PROBLEM DESCRIPTION: Please give back each entry below unaltered, leaving the pictures out.

BEGIN RECORD SET

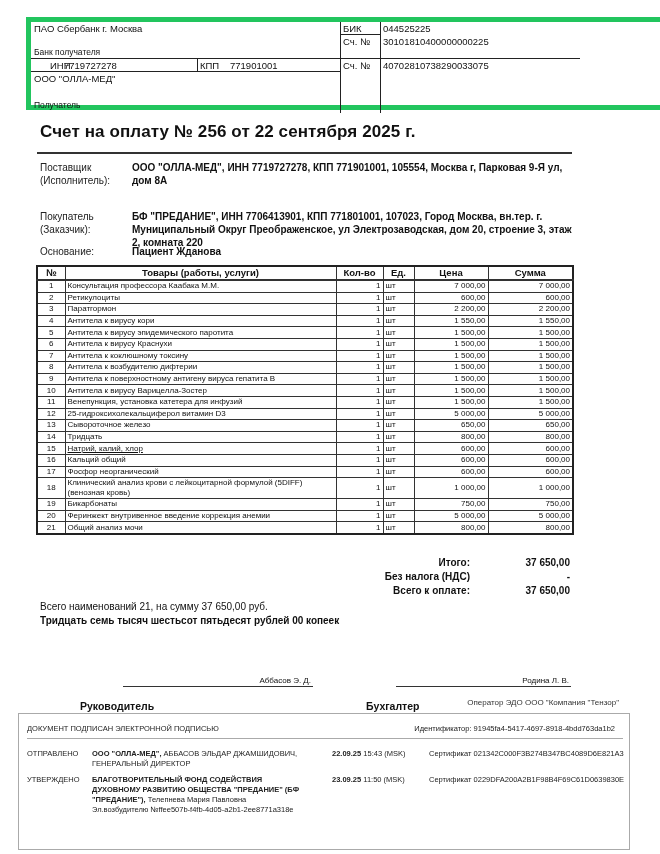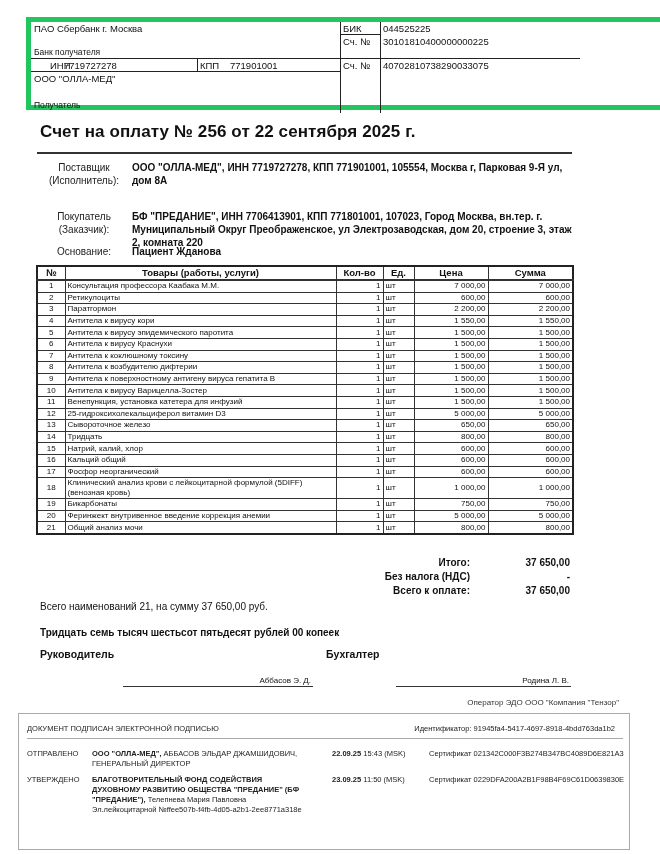"Поставщик" .party .lbl { text-align: center -> none }
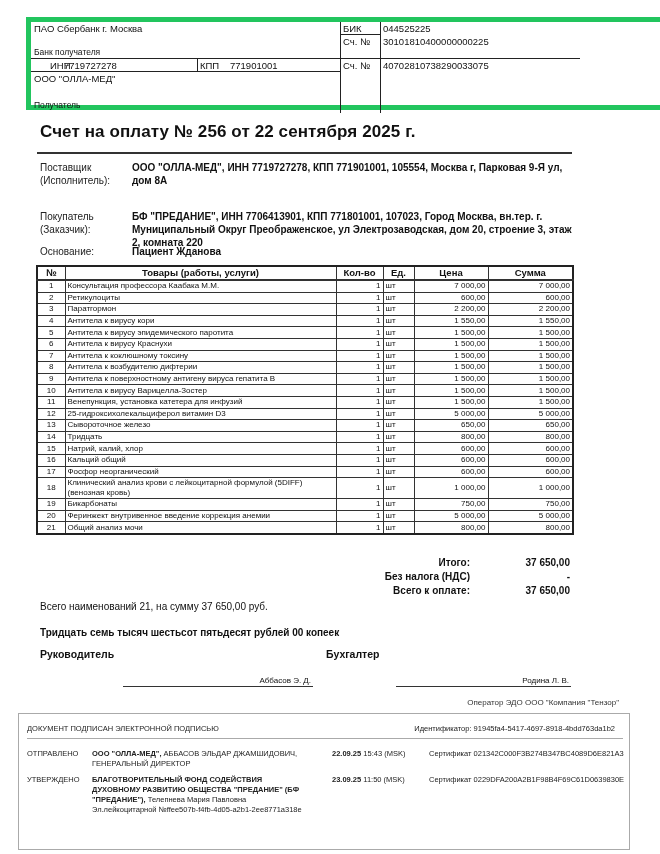"Натрий, калий, хлор" td.wrap { text-decoration: none -> underline }
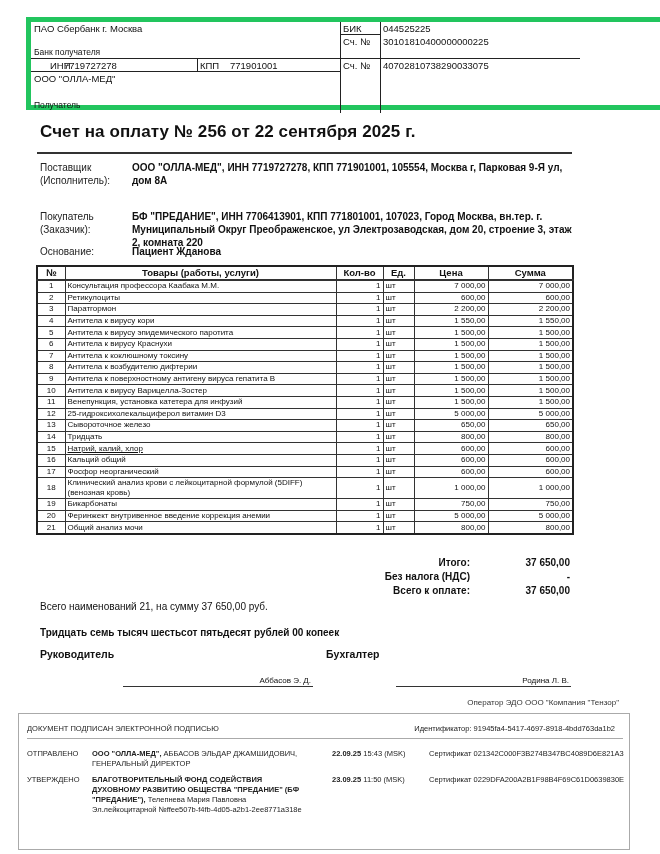"Тридцать семь тысяч шестьсот пятьдесят" .summary2 { margin-top: 12px -> none }
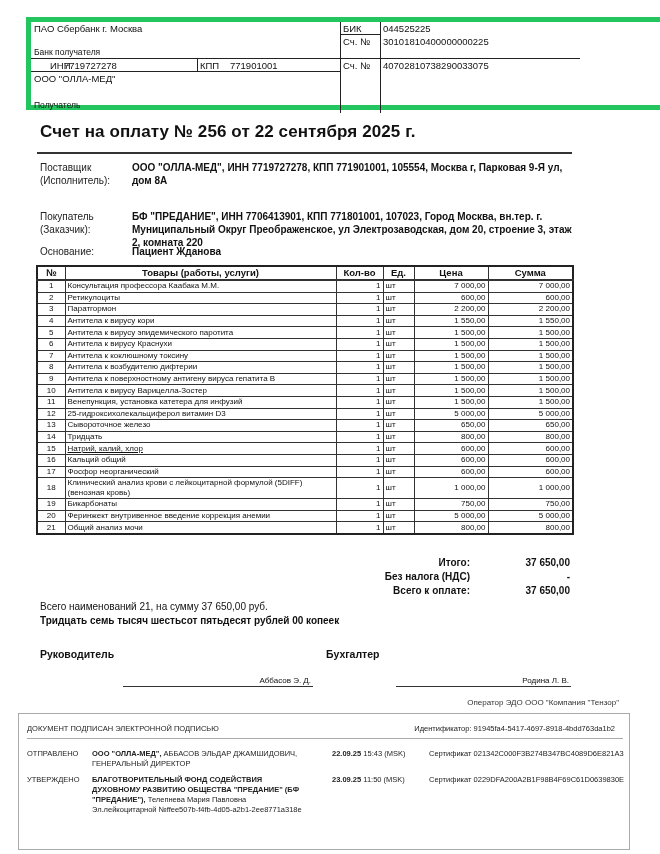"Руководитель" .sigrow { margin-left: none -> 40px; top: 648px -> 700px }
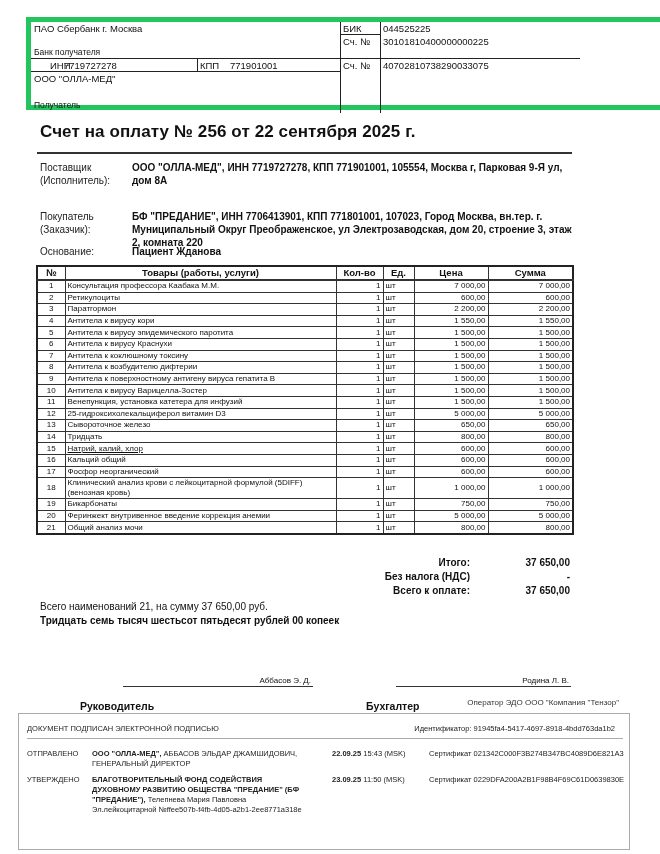"Эл.лейкоцитарной" span { text: Эл.лейкоцитарной -> Эл.возбудителю }
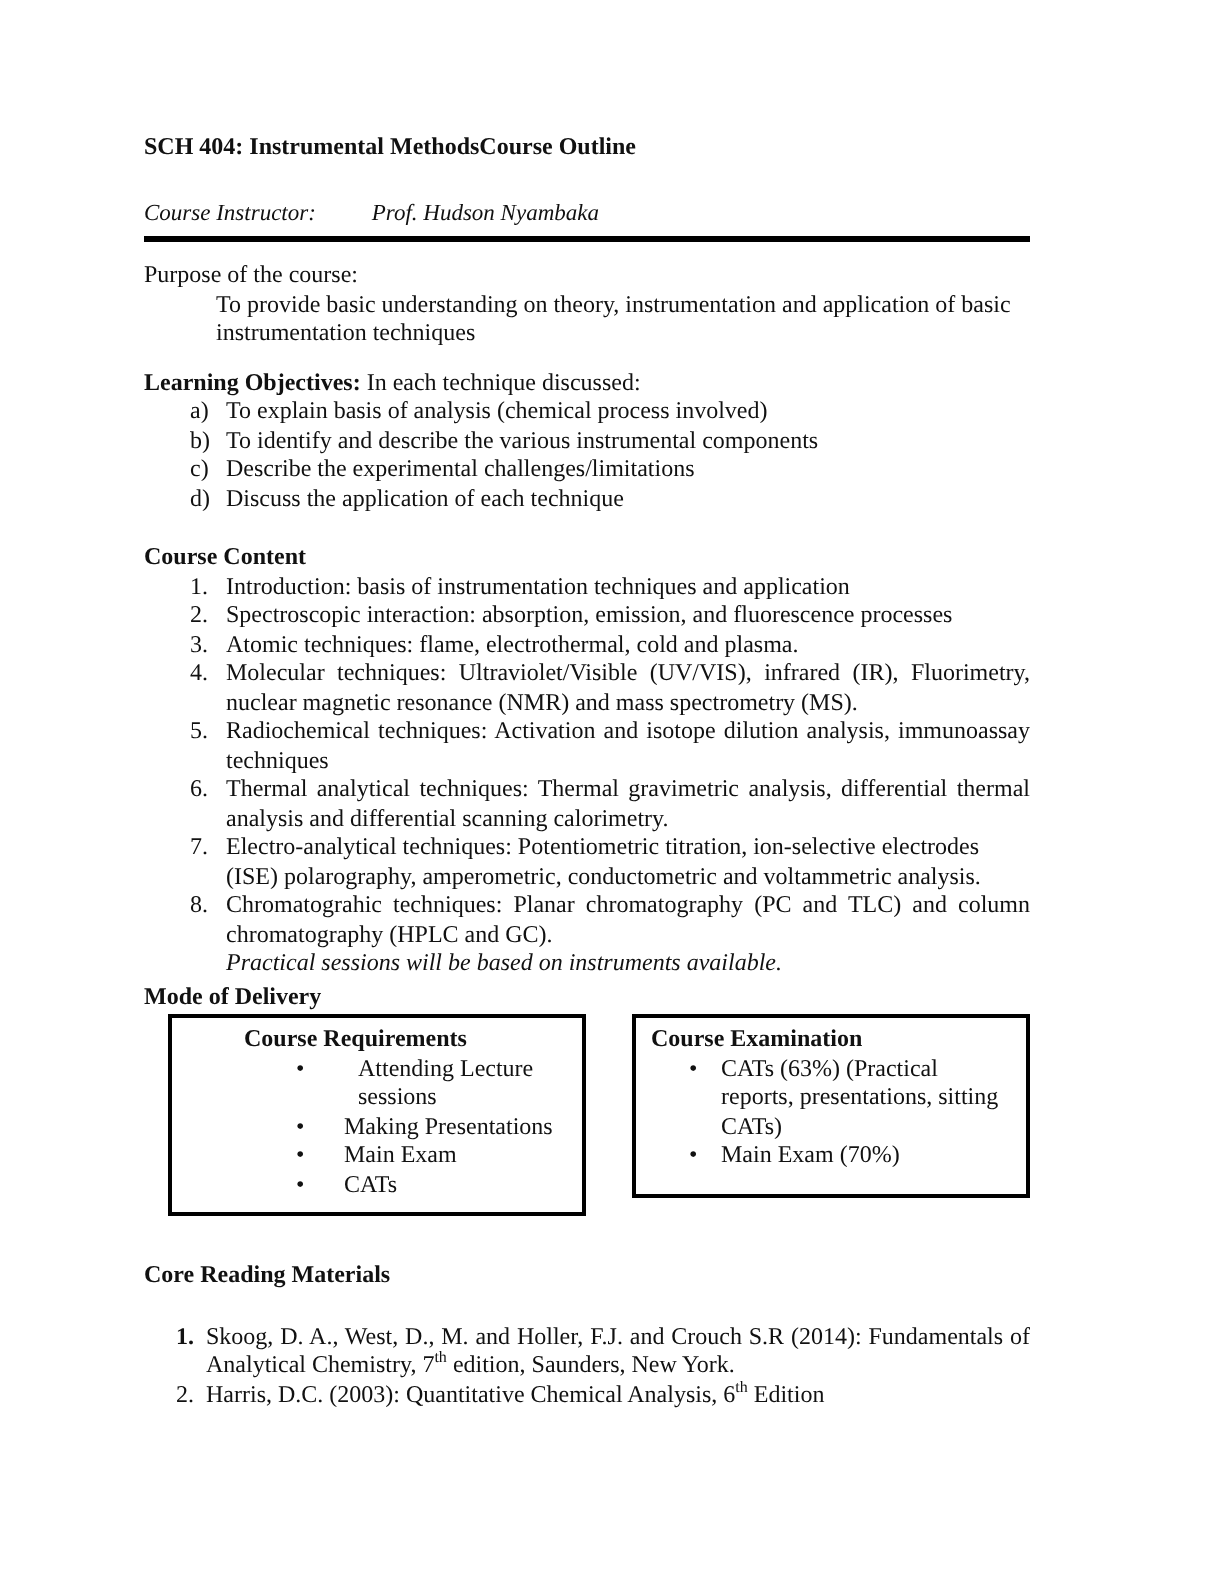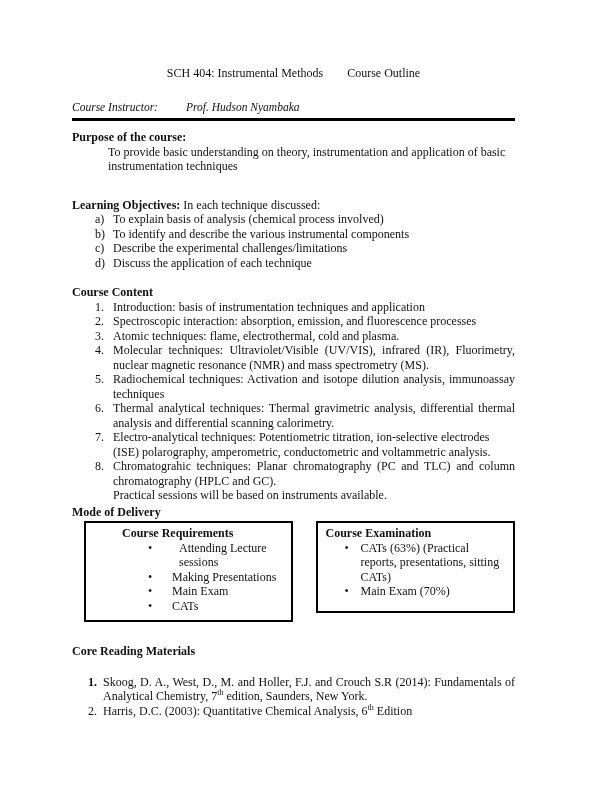"SCH 404: Instrumental Methods" .header-row { font-weight: normal -> bold; gap: 24px -> none; justify-content: center -> flex-start }
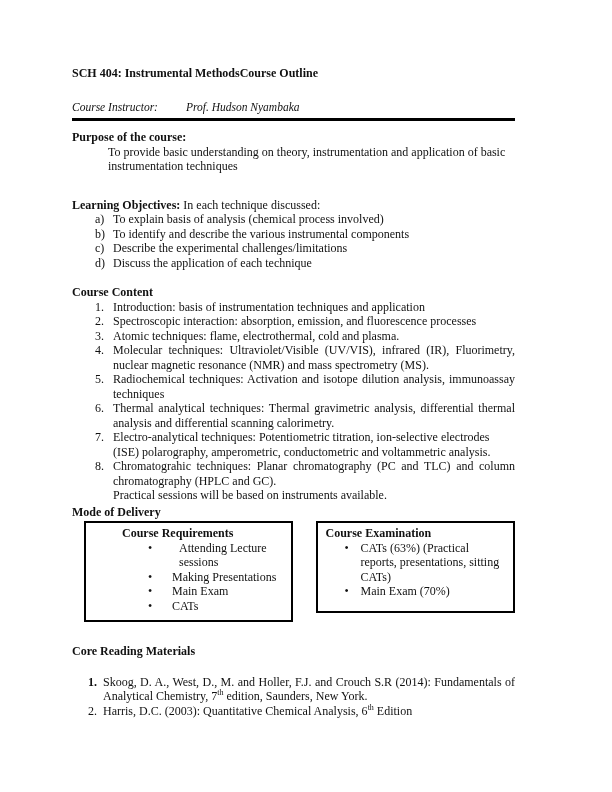"Purpose of the course:" .purpose-h { font-weight: bold -> normal }
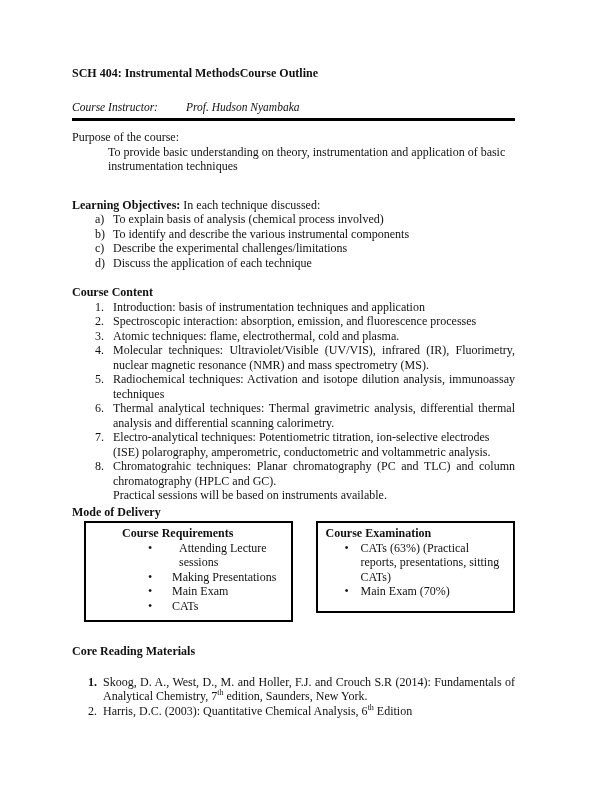"Learning Objectives: In each technique" .objectives { margin-top: 24px -> 10px }
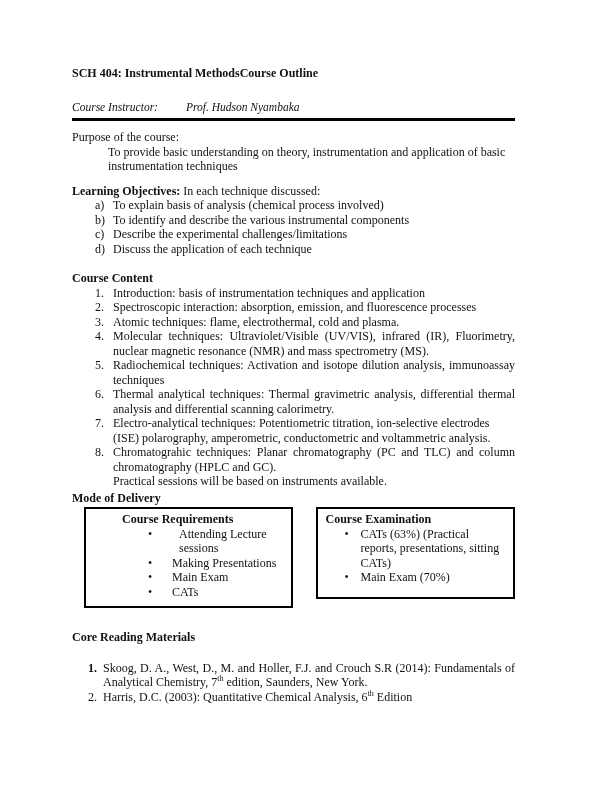"Practical sessions will be based" .note { font-style: none -> italic }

END RECORD SET

SOLUTION:
"Поставщик" .party .lbl { text-align: center -> none }
"Натрий, калий, хлор" td.wrap { text-decoration: none -> underline }
"Тридцать семь тысяч шестьсот пятьдесят" .summary2 { margin-top: 12px -> none }
"Руководитель" .sigrow { margin-left: none -> 40px; top: 648px -> 700px }
"Эл.лейкоцитарной" span { text: Эл.лейкоцитарной -> Эл.возбудителю }
"SCH 404: Instrumental Methods" .header-row { font-weight: normal -> bold; gap: 24px -> none; justify-content: center -> flex-start }
"Purpose of the course:" .purpose-h { font-weight: bold -> normal }
"Learning Objectives: In each technique" .objectives { margin-top: 24px -> 10px }
"Practical sessions will be based" .note { font-style: none -> italic }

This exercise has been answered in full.